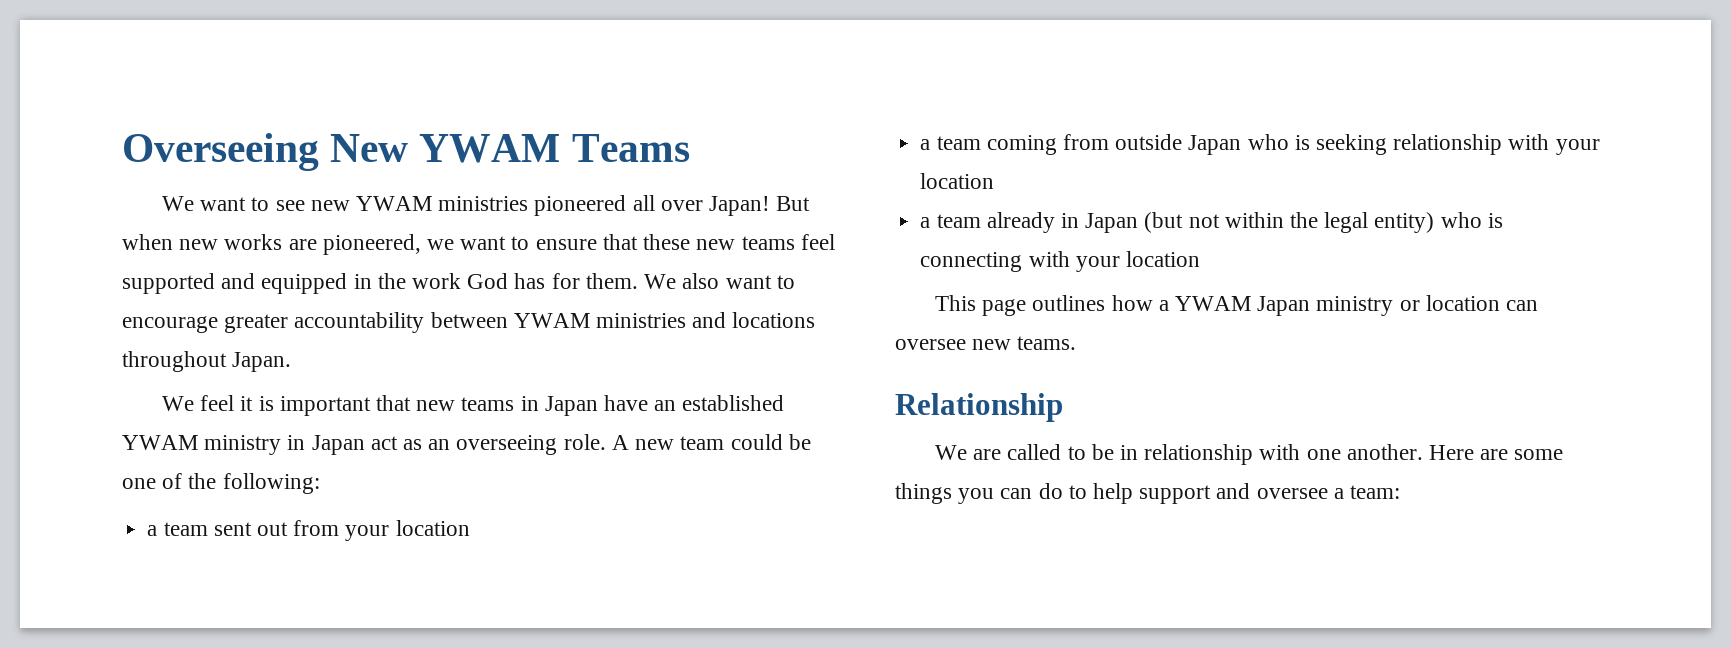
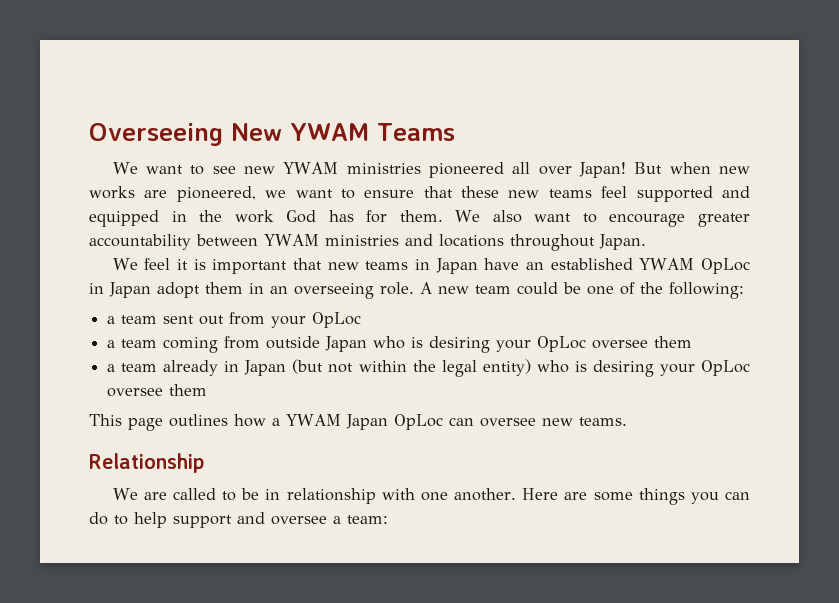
- We feel it is important that new teams in Japan have an established YWAM ministry in Japan act as an overseeing role.
+ We feel it is important that new teams in Japan have an established YWAM OpLoc in Japan adopt them in an overseeing role.
- a team sent out from your location
+ a team sent out from your OpLoc
- a team coming from outside Japan who is seeking relationship with your location
+ a team coming from outside Japan who is desiring your OpLoc oversee them
- a team already in Japan (but not within the legal entity) who is connecting with your location
+ a team already in Japan (but not within the legal entity) who is desiring your OpLoc oversee them
- This page outlines how a YWAM Japan ministry or location can oversee new teams.
+ This page outlines how a YWAM Japan OpLoc can oversee new teams.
....................
Required work
Identify each line in the records above that contains the word "have", and copy it out in full.

Result of this task
- We feel it is important that new teams in Japan have an established YWAM ministry in Japan act as an overseeing role.
+ We feel it is important that new teams in Japan have an established YWAM OpLoc in Japan adopt them in an overseeing role.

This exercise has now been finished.